Like living in some amazing mansion that had an indoor swimming pool and a private beach.
Like having enough money to make her overseas experience one long holiday instead of small snatches of time sandwiched between jobs.
Bella was still holding Lady Dorothy’s hand. Stroking it very, very gently. Feeling the shape of her joints and knowing how much pain and frustration they were causing her.
And then she looked up and caught Lady Dorothy’s gaze and suddenly everything fell into place with a very obvious clunk.
This wasn’t about any financial incentives.
It wasn’t about Oliver Dawson.
It was about a woman who just happened to be his mother and the look in this elderly woman’s eyes. The plea in them. It could be her beloved nana looking at her right now.
She’d been too late to do much for Nana. To help her get to a space where she could still have a good quality of life for however many years she had left. But she could do it… for Lady Dorothy.
Shewantedto do it. More than she wanted anything else that was on the immediate agenda, like working with babies or heading for Europe. Six months would be long enough to make a real difference, wouldn’t it?
It seemed long enough to be able to accomplish anything.
‘I’ll do it,’ she said softly. ‘I’d really like to be your nurse, Lady Dorothy.’
5
It had been one of those days.
Oliver Dawson wanted nothing more than to retreat to his favourite place in the world – the old, slightly ramshackle summer house that had been tucked into the cliffside at the bottom of the garden, just beside the steep, overgrown steps that led down to the beach.
The semicircle skeleton of iron and wood had long since been taken over by roses and jasmine and honeysuckle, and at almost any time of the year there was a glorious perfume. The built-in seating was wide enough to be used as a bed and if the cushions were well past their use-by date, it didn’t matter a bit. Not when the view was so compelling. Mile after mile of sea. A view that pulled you into its enormity and made everything else irrelevant.
A place of complete relaxation. No pressure. No disappointments. No expectations at all, just a blessed nothingness. Exactly what he needed after a day like today.
Not that he was complaining, of course. Having a crisis appear from nowhere and demand so much skill and concentration that he was left feeling drained was precisely the kind of thing that had drawn him to neurosurgery in the first place.
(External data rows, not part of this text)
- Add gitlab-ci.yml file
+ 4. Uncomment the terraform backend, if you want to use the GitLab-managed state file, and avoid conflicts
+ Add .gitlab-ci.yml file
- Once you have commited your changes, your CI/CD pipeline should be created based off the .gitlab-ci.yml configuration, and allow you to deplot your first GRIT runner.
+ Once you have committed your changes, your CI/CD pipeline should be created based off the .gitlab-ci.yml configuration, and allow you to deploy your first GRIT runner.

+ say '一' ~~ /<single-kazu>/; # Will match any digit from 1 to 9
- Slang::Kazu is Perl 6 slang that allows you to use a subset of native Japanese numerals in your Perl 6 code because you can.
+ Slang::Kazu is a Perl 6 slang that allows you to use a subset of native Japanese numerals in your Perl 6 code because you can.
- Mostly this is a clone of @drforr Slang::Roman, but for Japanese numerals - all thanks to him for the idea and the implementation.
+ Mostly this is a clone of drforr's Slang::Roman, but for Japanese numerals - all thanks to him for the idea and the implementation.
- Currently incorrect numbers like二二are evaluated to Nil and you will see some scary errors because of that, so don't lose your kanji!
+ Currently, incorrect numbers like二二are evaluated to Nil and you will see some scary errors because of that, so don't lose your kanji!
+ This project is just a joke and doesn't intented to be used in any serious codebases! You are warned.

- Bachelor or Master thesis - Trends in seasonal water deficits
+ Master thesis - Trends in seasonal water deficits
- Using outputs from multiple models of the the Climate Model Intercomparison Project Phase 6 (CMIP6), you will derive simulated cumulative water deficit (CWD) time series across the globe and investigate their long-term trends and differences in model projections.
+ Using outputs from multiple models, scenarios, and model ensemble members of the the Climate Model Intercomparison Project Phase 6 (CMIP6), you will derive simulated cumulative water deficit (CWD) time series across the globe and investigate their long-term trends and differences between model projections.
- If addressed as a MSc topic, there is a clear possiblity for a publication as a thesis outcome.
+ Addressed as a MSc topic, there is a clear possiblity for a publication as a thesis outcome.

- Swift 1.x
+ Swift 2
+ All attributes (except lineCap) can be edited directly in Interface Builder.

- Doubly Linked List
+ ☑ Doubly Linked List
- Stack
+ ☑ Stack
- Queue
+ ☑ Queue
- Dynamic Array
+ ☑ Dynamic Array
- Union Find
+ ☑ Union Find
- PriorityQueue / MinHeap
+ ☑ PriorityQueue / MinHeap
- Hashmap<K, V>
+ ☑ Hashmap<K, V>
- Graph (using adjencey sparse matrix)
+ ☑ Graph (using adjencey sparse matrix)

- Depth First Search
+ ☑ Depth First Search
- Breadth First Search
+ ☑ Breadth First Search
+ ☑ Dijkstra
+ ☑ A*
It had been fifteen-year-old Tyler this afternoon. The innocent victim of a gang-related drive-by shooting, he’d had surgery for his head injury two days ago. Routine surgery. All it had needed had been a bit of debridement and a careful check to make sure there was no major damage. And there hadn’t been. Tyler had been incredibly lucky.
When he’d had a seizure completely out of the blue that afternoon, Oliver had been paged instantly. He’d arrived to find the boy’s level of consciousness had deteriorated, and there were other ominous signs, like the one-sided drift when he was asked to hold his hands palms upwards and close his eyes. The diagnosis had been obvious. A post-op bleed happening just behind the surgery site had been an emergency that couldn’t wait a minute longer than absolutely necessary. A theatre had needed to be found and staffed. They’d had to lift the bone flap, excavate the clot, find the source of the bleeding and make sure it stopped.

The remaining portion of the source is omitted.